And then, wouldn’t you know it, 2 weeks later the “dream job” for right now came along. One that gives me the flexibility to put time towards my priorities and seize unexpected opportunities and that is fulfilling. I will always remember this as the year I took a huge risk, put substantial faith & trust in God, and was blessed with the hugest win in return.

ii) My eldest daughter, J started kindergarten.

iii) H’s Opa (grandfather) passed away during the Christmas holidays which is a change that we are still grieving and processing.

2. What did you enjoy doing this year?

A lot! I enjoyed spending a girl’s day with J on her 4th birthday (getting nails done, going for Vietnamese noodles, skating outdoors and having hot chocolate!), being a Vacation Bible School teacher during the summer, attending our church’s Coffee Break on Thursday mornings – giving me both a chance to socialize with my friends and challenge myself to think more and deepen my relationship with God. I enjoyed taking J out of school early to watch her dad play in a charity hockey game with NHL alumni. I enjoyed a cozy home day with the girls yesterday doing crafts and having fun. All things that I recognize were either made possible or easier by my current work arrangements.

3. What/who is the one thing/person you’re grateful for?

This may sounds cliché…but I am grateful for my new dependence on God. I’m a planner, a little bit of a control freak, shall we say. This was the year I really put my trust into God, said I didn’t know how things were going to turn out, and heard from Him that things would be better than I imagined. I didn’t know how He was going to pull it off, but He did. I am grateful for how He shows me his presence in my life, time and time again.

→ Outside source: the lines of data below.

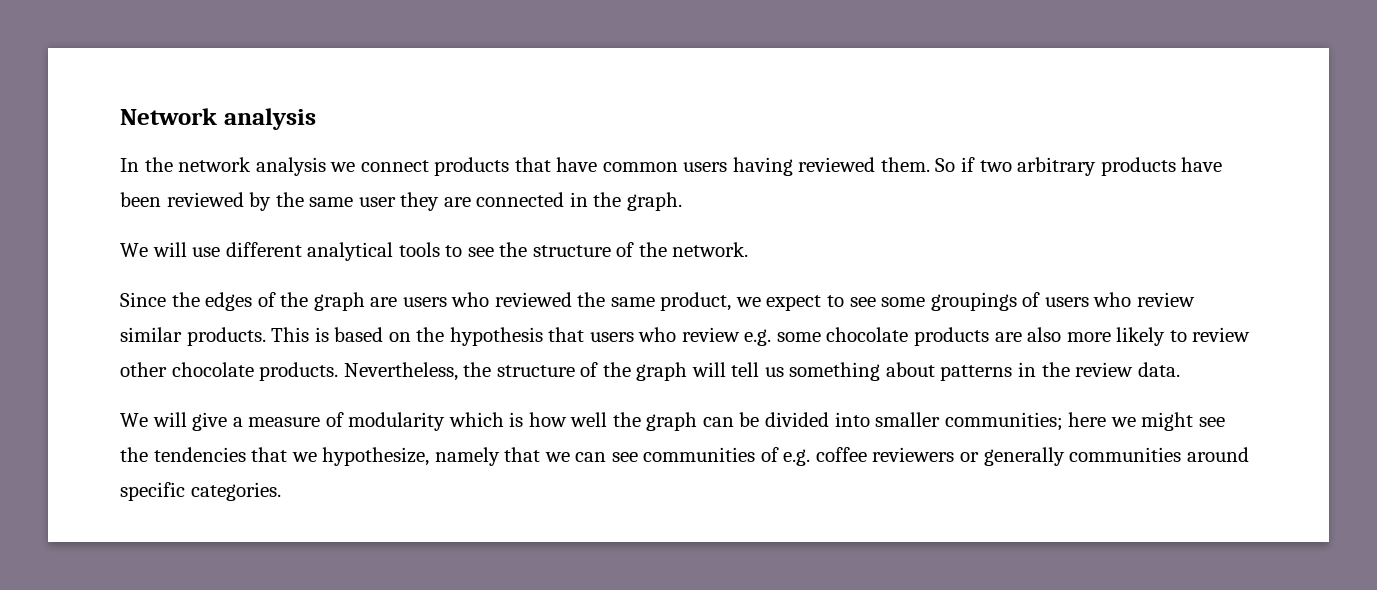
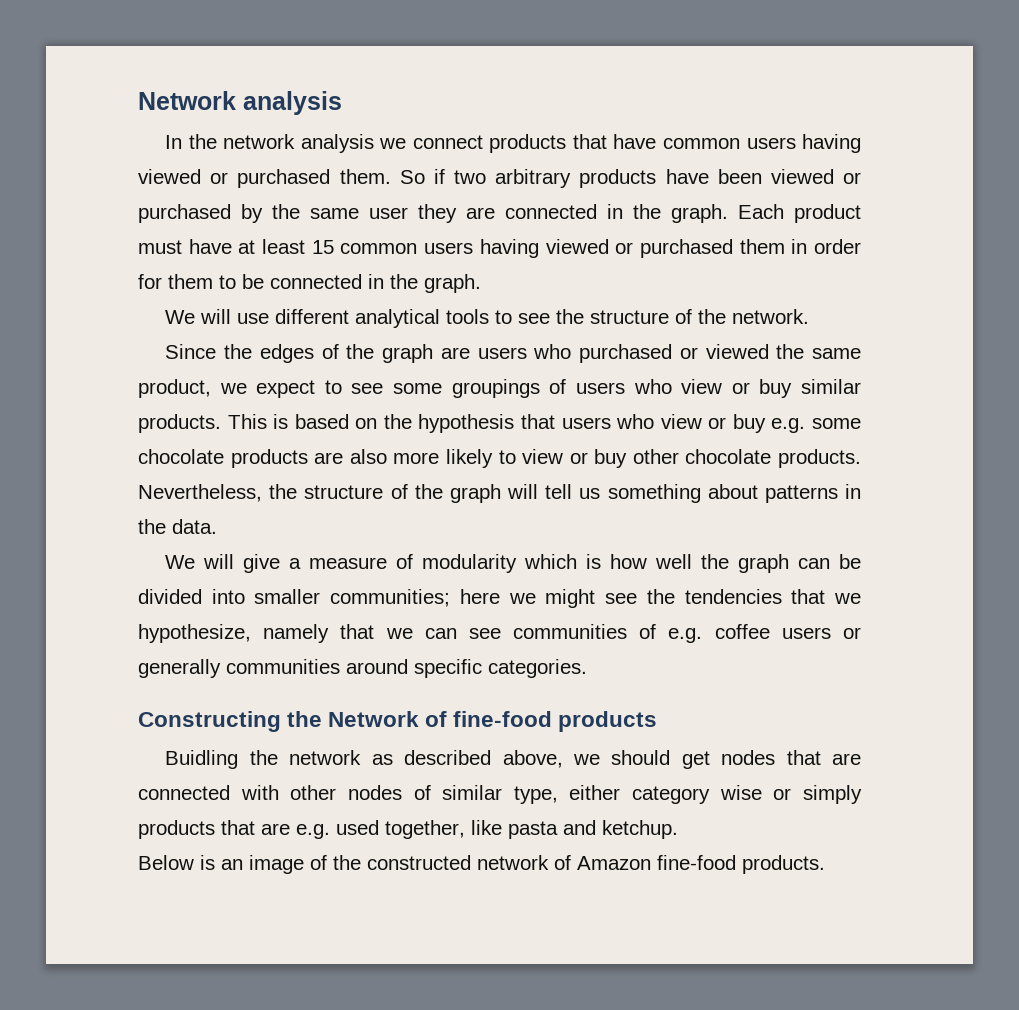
- In the network analysis we connect products that have common users having reviewed them.
+ In the network analysis we connect products that have common users having viewed or purchased them.
- So if two arbitrary products have been reviewed by the same user they are connected in the graph.
+ So if two arbitrary products have been viewed or purchased by the same user they are connected in the graph. Each product must have at least 15 common users having viewed or purchased them in order for them to be connected in the graph.
- Since the edges of the graph are users who reviewed the same product, we expect to see some groupings of users who review similar products.
+ Since the edges of the graph are users who purchased or viewed the same product, we expect to see some groupings of users who view or buy similar products.
- This is based on the hypothesis that users who review e.g. some chocolate products are also more likely to review other chocolate products.
+ This is based on the hypothesis that users who view or buy e.g. some chocolate products are also more likely to view or buy other chocolate products.
- Nevertheless, the structure of the graph will tell us something about patterns in the review data.
+ Nevertheless, the structure of the graph will tell us something about patterns in the data.
- We will give a measure of modularity which is how well the graph can be divided into smaller communities; here we might see the tendencies that we hypothesize, namely that we can see communities of e.g. coffee reviewers or generally communities around specific categories.
+ We will give a measure of modularity which is how well the graph can be divided into smaller communities; here we might see the tendencies that we hypothesize, namely that we can see communities of e.g. coffee users or generally communities around specific categories.
+ Constructing the Network of fine-food products
+ Buidling the network as described above, we should get nodes that are connected with other nodes of similar type, either category wise or simply products that are e.g. used together, like pasta and ketchup.
+ Below is an image of the constructed network of Amazon fine-food products.

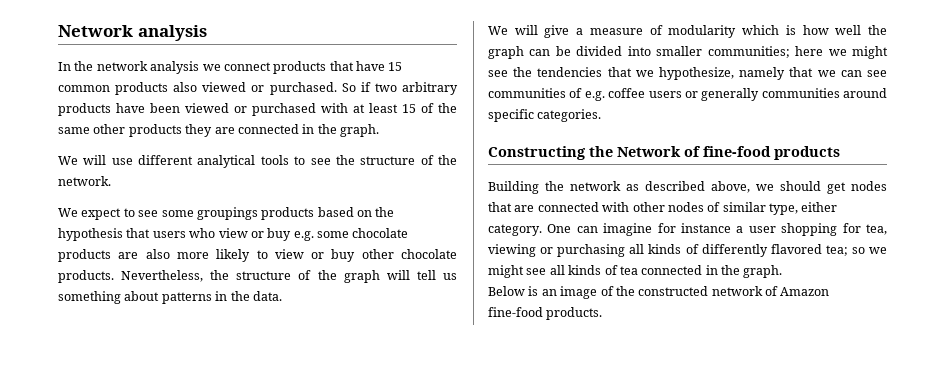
- In the network analysis we connect products that have common users having viewed or purchased them.
+ In the network analysis we connect products that have 15 common products also viewed or purchased.
- So if two arbitrary products have been viewed or purchased by the same user they are connected in the graph. Each product must have at least 15 common users having viewed or purchased them in order for them to be connected in the graph.
+ So if two arbitrary products have been viewed or purchased with at least 15 of the same other products they are connected in the graph.
- Since the edges of the graph are users who purchased or viewed the same product, we expect to see some groupings of users who view or buy similar products. This is based on the hypothesis that users who view or buy e.g. some chocolate products are also more likely to view or buy other chocolate products.
+ We expect to see some groupings products based on the hypothesis that users who view or buy e.g. some chocolate products are also more likely to view or buy other chocolate products.
- Buidling the network as described above, we should get nodes that are connected with other nodes of similar type, either category wise or simply products that are e.g. used together, like pasta and ketchup.
+ Building the network as described above, we should get nodes that are connected with other nodes of similar type, either category. One can imagine for instance a user shopping for tea, viewing or purchasing all kinds of differently flavored tea; so we might see all kinds of tea connected in the graph.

4. What’s your biggest win this year?

Eating healthier. I definitely don’t eat perfectly…but this year I reduced the amount of meat we ate, the dairy we consumed, and the times we ate out. I tried new things like zucchini (we had been missing out!), cauliflower rice, and greek yogurt. It’s interesting how one change impacts another, because the decision to reduce meat/dairy was made primarily to reduce our grocery bill as a result of our reduced household income. I had more time to try different recipes and things like cauliflower rice because I had more time to research, plan and cook. And we ate out less also due to our reduced household income. It’s the biggest win because it’s reset my mindframe on what a meal needs to be, given me more energy, and will hopefully influence healthier eating habits for my children (and their children).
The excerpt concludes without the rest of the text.